Теперь в молчанье слушал я угрюмом:
Веселый праздник для меня исчез, —
Уже ни Пасха белая с изюмом,
Ни с розаном, нежны и горячи,
Не радовали сердце куличи.
 
LXXI
 
Я с нянею пошел на балаганы:
Здесь ныла флейта, и пищал фагот,
И с бубнами гудели барабаны.
До тошноты мне гадок был народ:
Фабричные с гармониками, пьяный
Их смех, яйцом пасхальным полный рот,
Самодовольство праздничного вида, —
Все для меня – уродство и обида.
 
LXXII
 
А в тучках – нежен золотой апрель.
Царицын Луг уж пылен был и жарок;
Скрипя колеса вертят карусель,
И к облакам ликующих кухарок
Возносит в небо пестрая качель:
В лазури цвет платков их желтых ярок...
И безобразье вечное людей
Рождает скорбь и злость в душе моей.
 
40Слова Христа: «...если... не будете как дети, не войдете в Царство Небесное» (Евангелие от Матфея, XVIII, 3).
41Аристарх Самофракийский (1-я пол.

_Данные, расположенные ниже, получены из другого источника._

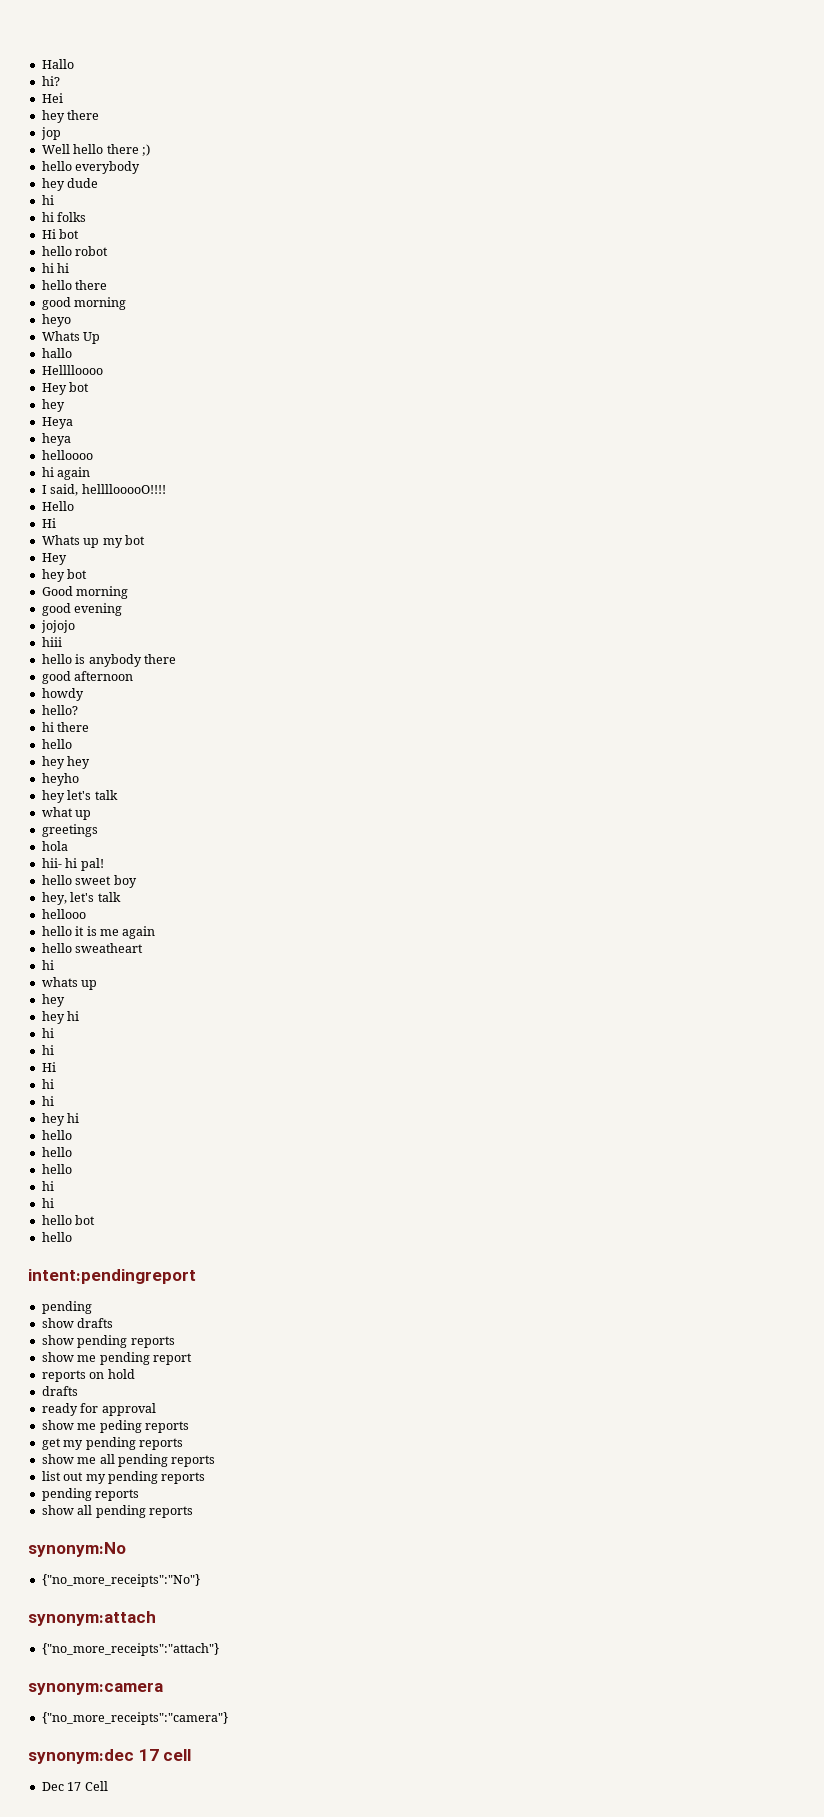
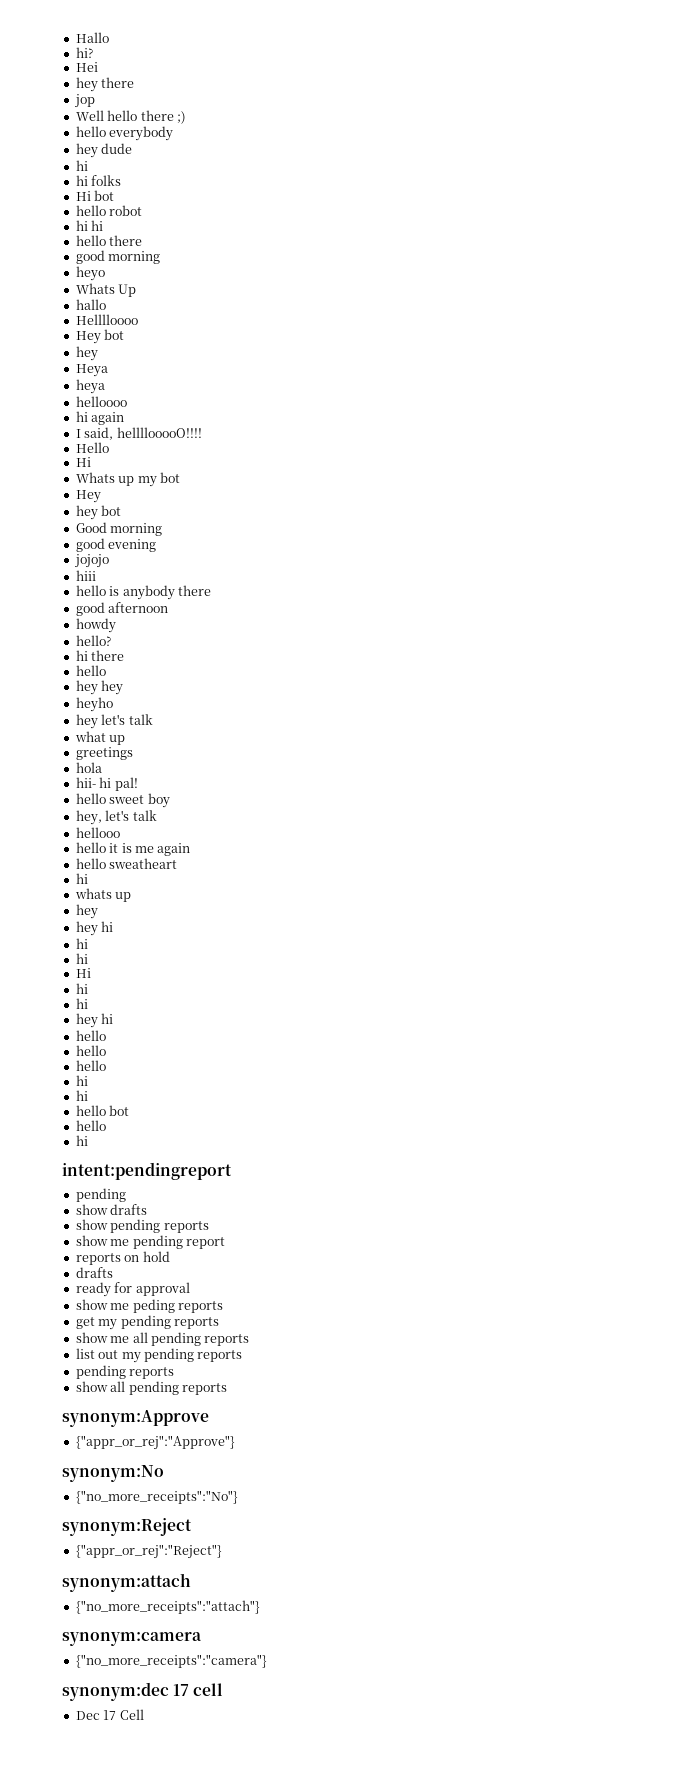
(72, 1237) none -> [75,1135,88,1146] // hi
(193, 1512) none -> [62,1410,209,1427] [75,1435,235,1450] // synonym:Approve // {"appr_or_rej":"Approve"}
(200, 1580) none -> [62,1518,192,1536] [75,1544,222,1559] // synonym:Reject // {"appr_or_rej":"Reject"}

II в. до н. э.) – греческий филолог; его имя стало нарицательным для обозначения доброжелательного критика и подлинного ученого.
42Волшебница Армида – персонаж из поэмы Торкватто Тассо (1544 – 1595) «Освобожденный Иерусалим». В свои сады заманивала рыцарей-крестоносцев.
43По-видимому, имеется в виду Катон Старший (234 – 149 до н. э.) – римский государственный деятель и писатель, поборник общественных интересов и чистоты нравов.
44Цинциннат (V в. до н. э.) – римский патриций; по преданию, был олицетворением верности гражданскому долгу, доблести и скромности.
45Сцевола, Гай Муций – по преданию, римский юноша-герой, пробравшийся в лагерь этрусков, чтобы убить этрусского царя. Будучи схвачен, сам опустил правую руку в огонь, чтобы показать презрение к боли и смерти.